**YOUR INSTRUCTIONS:**
This exercise asks for a copy of each line in the records below with the word "name" in it.

AVAILABLE RECORDS section start

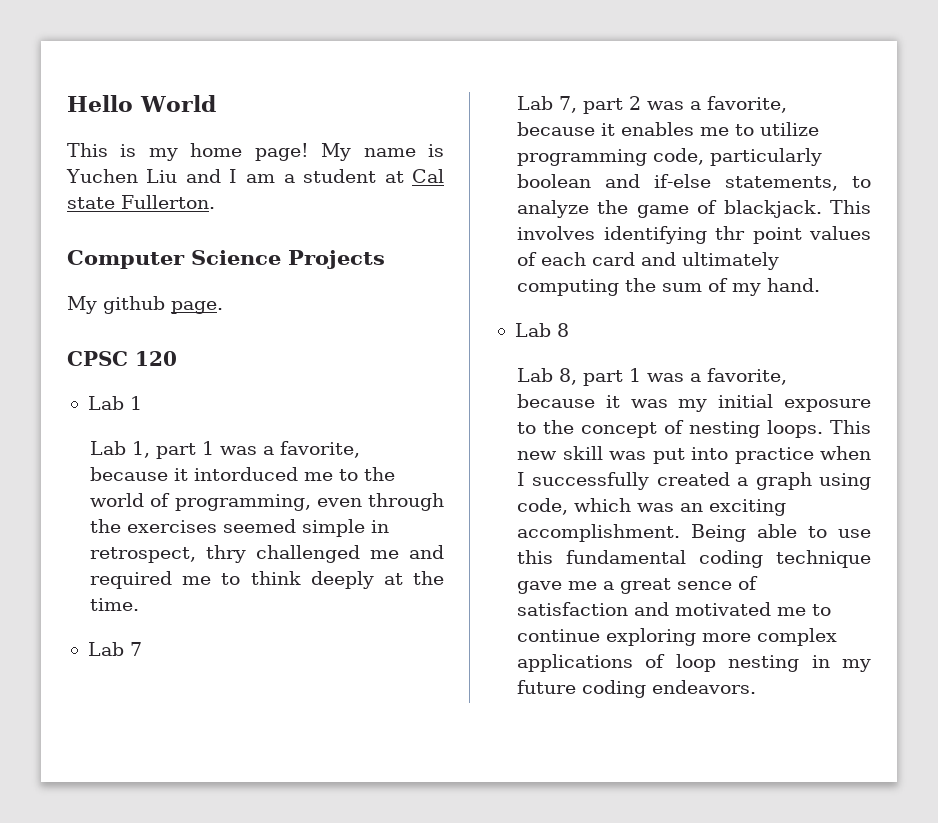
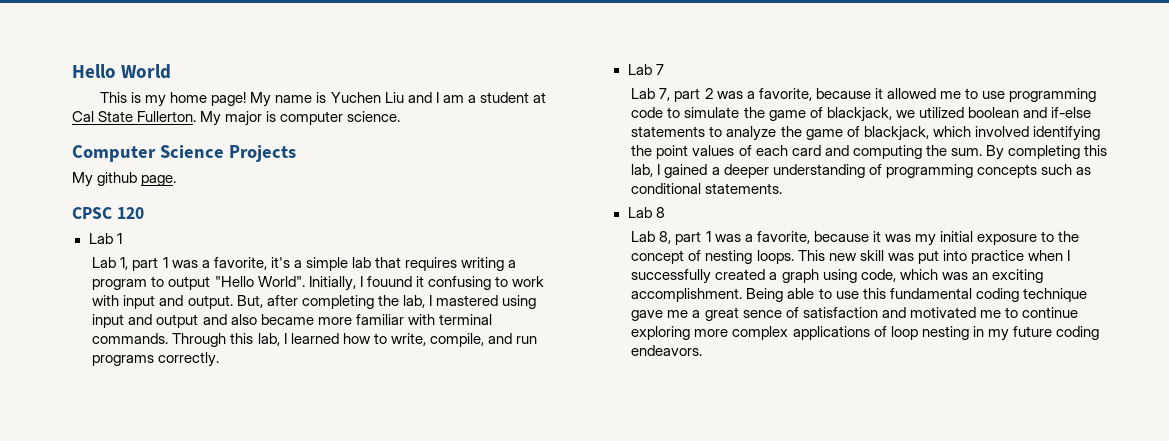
- My name is Yuchen Liu and I am a student at Cal state Fullerton.
+ My name is Yuchen Liu and I am a student at Cal State Fullerton. My major is computer science.
- Lab 1, part 1 was a favorite, because it intorduced me to the world of programming, even through the exercises seemed simple in retrospect, thry challenged me and required me to think deeply at the time.
+ Lab 1, part 1 was a favorite, it's a simple lab that requires writing a program to output "Hello World". Initially, I fouund it confusing to work with input and output. But, after completing the lab, I mastered using input and output and also became more familiar with terminal commands. Through this lab, I learned how to write, compile, and run programs correctly.
- Lab 7, part 2 was a favorite, because it enables me to utilize programming code, particularly boolean and if-else statements, to analyze the game of blackjack. This involves identifying thr point values of each card and ultimately computing the sum of my hand.
+ Lab 7, part 2 was a favorite, because it allowed me to use programming code to simulate the game of blackjack, we utilized boolean and if-else statements to analyze the game of blackjack, which involved identifying the point values of each card and computing the sum. By completing this lab, I gained a deeper understanding of programming concepts such as conditional statements.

AVAILABLE RECORDS section end

**EXERCISE SOLUTION:**
- My name is Yuchen Liu and I am a student at Cal state Fullerton.
+ My name is Yuchen Liu and I am a student at Cal State Fullerton. My major is computer science.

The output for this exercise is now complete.